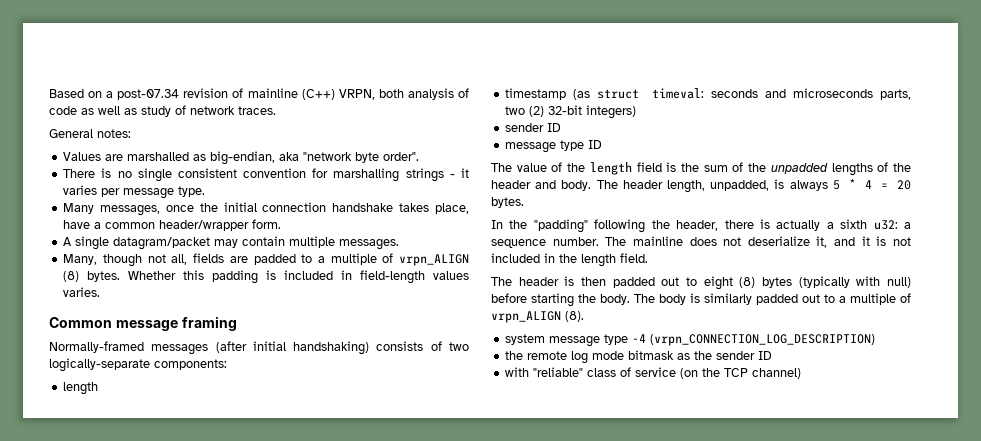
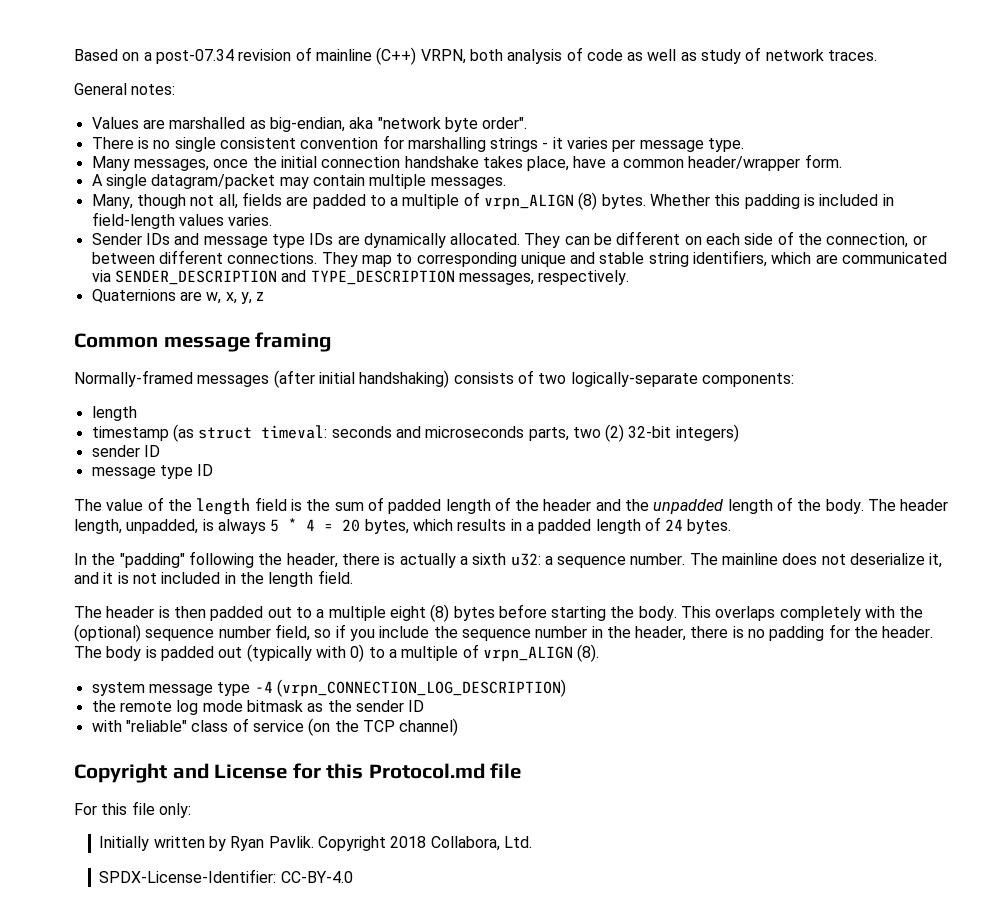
(101, 292) none -> [91,231,927,248] [91,250,948,267] [91,270,630,285] [91,289,265,304] // Sender IDs and message type IDs are dynamically allocated. They can be different on each side of the connection, or between different connections. They map to corresponding unique and stable string identifiers, which are communicated via SENDER_DESCRIPTION and TYPE_DESCRIPTION messages, respectively. // Quaternions are w, x, y, z
[748,163,873,176] the unpadded lengths -> [388,499,491,514] padded length
(557, 184) none -> [625,497,822,514] the unpadded length of the
(911, 185) none -> [364,517,684,534] bytes, which results in a padded length of 24
(697, 281) none -> [316,606,386,621] a multiple
[798,276,911,288] (typically with null) -> (495, 613) none
(630, 299) none -> [681,606,924,621] [74,624,934,642] This overlaps completely with the (optional) sequence number field, so if you include the sequence number in the header, there is no padding for the header.
[704,293,820,305] similarly padded out -> [160,644,365,662] padded out (typically with 0)
(802, 373) none -> [74,763,522,783] [74,801,191,818] [99,836,532,851] [99,869,353,883] // Copyright and License for this Protocol.md file // For this file only: // Initially written by Ryan Pavlik. Copyright 2018 Collabora, Ltd. // SPDX-License-Identifier: CC-BY-4.0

*PROBLEM DESCRIPTION*.
Apply a filter to the listing above so that only lines with "which" are kept, and copy those lines.

*WRITTEN RESPONSE*.
(101, 292) none -> [91,231,927,248] [91,250,948,267] [91,270,630,285] [91,289,265,304] // Sender IDs and message type IDs are dynamically allocated. They can be different on each side of the connection, or between different connections. They map to corresponding unique and stable string identifiers, which are communicated via SENDER_DESCRIPTION and TYPE_DESCRIPTION messages, respectively. // Quaternions are w, x, y, z
(911, 185) none -> [364,517,684,534] bytes, which results in a padded length of 24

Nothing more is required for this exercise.